A man has been arrested for allegedly chasing and threatening the disgraced former Prince Andrew
The incident occurred on Wednesday evening on public land near the Sandringham Estate, close to Andrew Mountbatten-Windsor’s new home, Marsh Farm, while the former British royal was out walking his dogs.
British newspaper The Telegraph, which broke the story, said the suspect “had been sitting in his car when he saw Mr Mountbatten-Windsor about 50 yards away. He then got out of his vehicle and made his way towards the former royal while shouting at him.”
Andrew, who was accompanied by a private bodyguard, “rushed towards his own car, parked nearby, and drove away at speed as the suspect allegedly tried to sprint after him.”
The paper said police had “searched the man’s vehicle for any sign of a weapon.”
A source told The Telegraph: “This shows why Andrew’s security provisions need to be proportionate and properly balanced for an individual with a very high profile. Surely this demonstrates why his security should be reviewed.”
The incident will reignite a bitter, unresolved argument over who is responsible for keeping Andrew safe and who should pay for it.
For years, Andrew enjoyed the full protection of the Metropolitan Police’s Royalty and Specialist Protection unit, a level of coverage befitting a senior working royal as he then was.
However, when his public role was stripped following his catastrophic and defiant 2019 Newsnight interview over his friendship with the convicted sex offender Jeffrey Epstein, his police protection was removed.
King Charles initially agreed to cover the cost of Andrew’s private security arrangements—a significant expense estimated at several hundred thousand pounds a year—as part of the complex negotiations over Andrew’s retreat from public life.
But Charles is understood to have made major cutbacks to the detail since he was exiled to Norfolk.

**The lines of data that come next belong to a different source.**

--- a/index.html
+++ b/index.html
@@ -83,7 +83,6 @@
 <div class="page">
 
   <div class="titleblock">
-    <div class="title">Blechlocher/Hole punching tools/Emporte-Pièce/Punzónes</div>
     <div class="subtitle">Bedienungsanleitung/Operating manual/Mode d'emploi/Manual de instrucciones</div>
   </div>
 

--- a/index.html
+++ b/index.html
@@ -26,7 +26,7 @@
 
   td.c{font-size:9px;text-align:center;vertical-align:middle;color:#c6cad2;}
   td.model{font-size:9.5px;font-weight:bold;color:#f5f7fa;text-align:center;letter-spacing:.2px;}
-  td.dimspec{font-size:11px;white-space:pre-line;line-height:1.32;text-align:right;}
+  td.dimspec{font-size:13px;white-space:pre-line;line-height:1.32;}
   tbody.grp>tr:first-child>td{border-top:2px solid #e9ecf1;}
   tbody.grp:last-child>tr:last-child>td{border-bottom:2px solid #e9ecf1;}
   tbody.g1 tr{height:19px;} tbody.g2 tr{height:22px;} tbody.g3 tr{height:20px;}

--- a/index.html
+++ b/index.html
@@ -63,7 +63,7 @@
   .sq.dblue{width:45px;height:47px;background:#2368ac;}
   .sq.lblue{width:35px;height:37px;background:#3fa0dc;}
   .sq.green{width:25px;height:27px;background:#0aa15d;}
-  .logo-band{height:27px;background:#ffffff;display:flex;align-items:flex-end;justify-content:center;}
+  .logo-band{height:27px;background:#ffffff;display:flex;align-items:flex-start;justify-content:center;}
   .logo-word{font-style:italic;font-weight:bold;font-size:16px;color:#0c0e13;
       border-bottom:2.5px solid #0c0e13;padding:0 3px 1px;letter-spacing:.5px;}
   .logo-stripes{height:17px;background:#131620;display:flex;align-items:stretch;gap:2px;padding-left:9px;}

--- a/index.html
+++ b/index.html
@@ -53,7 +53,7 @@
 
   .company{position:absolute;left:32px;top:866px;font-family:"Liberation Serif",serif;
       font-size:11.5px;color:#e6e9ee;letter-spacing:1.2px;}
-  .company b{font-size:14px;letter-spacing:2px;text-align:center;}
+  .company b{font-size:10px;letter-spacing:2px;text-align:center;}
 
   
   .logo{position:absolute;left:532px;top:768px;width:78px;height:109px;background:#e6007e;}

The parallel with Prince Harry is striking. Harry has been engaged in his own protracted, and very public, battle to have his Metropolitan Police protection restored, arguing through the courts that he faces credible and serious threats to his life.
That case has so far failed.

The royal family’s decision to push Andrew out of public life and into internal exile at Marsh Farm—a relatively isolated property on the Sandringham Estate, a world away from Royal Lodge in Windsor—has done nothing to make him safer.
Rather than the controlled, staffed environment of a major royal residence, Andrew now exists with only private protection, in a part of the country where his movements are easily discoverable and his presence hardly a secret.
The security arrangements at Marsh Farm have themselves become a source of controversy. A caravan was installed in the grounds to house Andrew’s protection detail, a makeshift, unglamorous solution that drew considerable mockery and suggested that whatever security infrastructure exists around him is being assembled on the cheap and on the fly.
Andrew is widely loathed. Many people in Britain, and internationally, believe he has never been held properly accountable for his association with Epstein and the sexual abuse allegations that have swirled around him for years.
Virginia Giuffre alleged that she was trafficked to Andrew and forced to have sex with him on three occasions when she was 17 years old. Andrew has always strenuously denied this. He settled a civil lawsuit brought by Giuffre in 2022 for a reported sum in the millions without admitting liability. He has never been charged with any criminal offense.
Norfolk Police have been contacted for comment.